Recordemos a Ernesto Padilla, famoso escritor revolucionario, que fue obligado a hacer una autocrítica antes de poder salir de Cuba, y a los homosexuales, que fueron marginados de la vida social, sancionados en público, forzados a reconocer sus “desviaciones” y eventualmente recluidos en “campos de reeducación”. Recordemos a los héroes de la victoria revolucionaria, que, por hacer sombra a Castro, fueron purgados, como el aviador Huberto Matos, condenado a veinte años de prisión. Y recordemos a Pedro Luis Boitel, estudiante de ingeniería anticastrista, que tuvo la osadía de candidatearse a la Presidencia de la Federación Estudiantil Universitaria, con lo que logró que Fidel lo hiciera encarcelar en una prisión infame en la que este joven demócrata inició una huelga de hambre. El régimen lo privó de atención médica, murió a los 53 días de inanición y las autoridades negaron a la madre ver el cuerpo.
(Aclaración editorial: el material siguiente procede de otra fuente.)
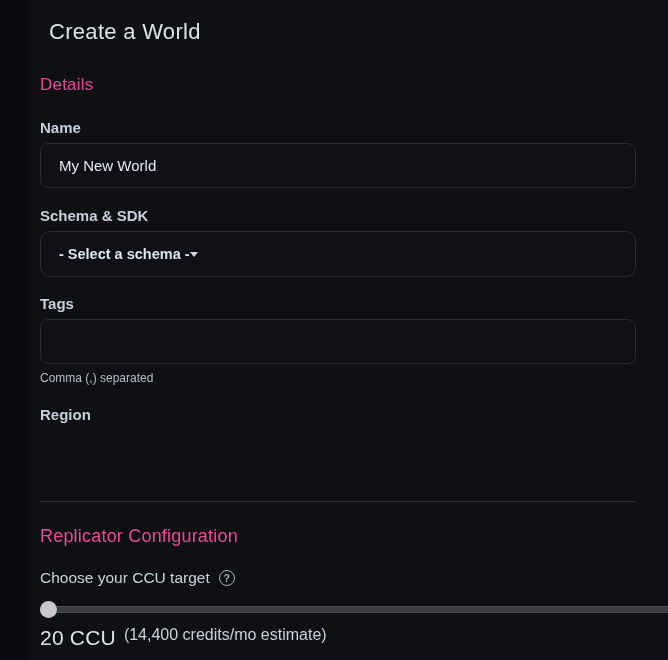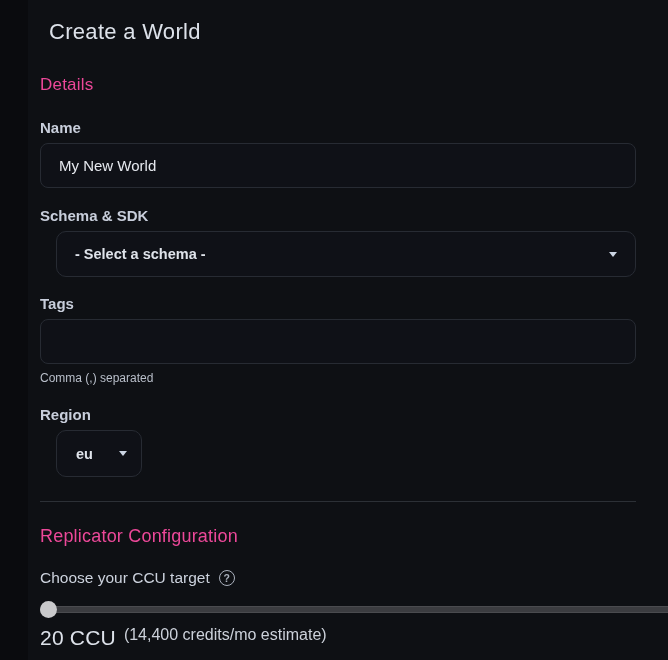"- Select a schema -" .select-box { justify-content: space-between -> none; margin-left: 16px -> none }
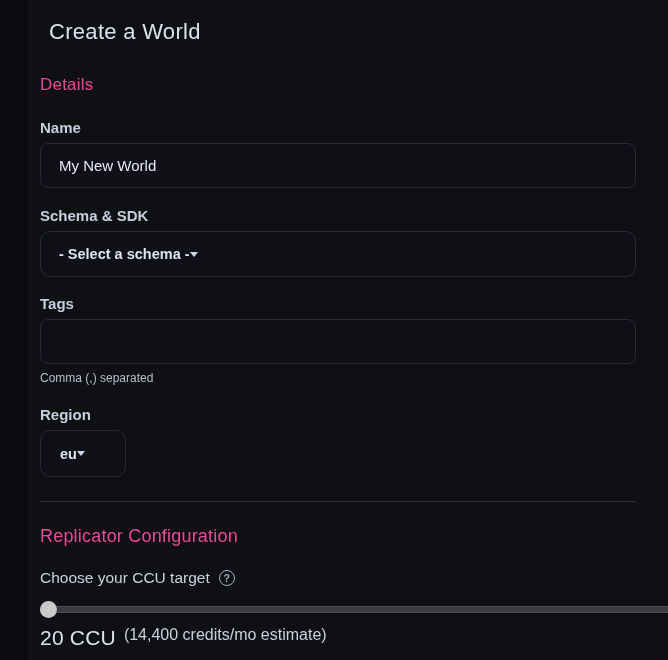"eu" div.select-box { html: <div> <span>eu</span> <span></span> </div> -> none }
Recordemos —antes de que Barack Obama, Karl Lagerfeld, Vin Diesel y Keith Richards aterricen en la isla y todo sea fuegos artificiales— que para finales de la década de 1960 se estimaba que cerca de diez mil opositores habían sido fusilados y treinta mil encarcelados. Que quienes no quisieron tomar las armas se lanzaron a los botes en un intento desesperado de respirar un poco de libertad. Que en las tres décadas que siguieron a la revolución, cien mil cubanos trataron de escapar de la isla por el mar, usualmente en balsas precarias, superpobladas, expuestas a tiburones en el agua y a helicópteros del ejército en el aire, desde los que les arrojaban pesados sacos de arena. Recordemos que entre los fugados —como anotó el periodista Pascal Fontaine— hubo blancos, mulatos y negros, muchos de las clases más bajas de la sociedad, lo que fue un símbolo del fracaso de la revolución comunista y un signo de desaprobación popular extraordinario.
Así es que cantemos en Cuba con los Rolling Stones, admiremos los diseños de Chanel en el desfile en el Paseo del Prado, gocemos con los Tampa Bay Rays y aplaudamos al presidente Obama cuando dé su histórico discurso en La Habana. Pero antes, recordemos.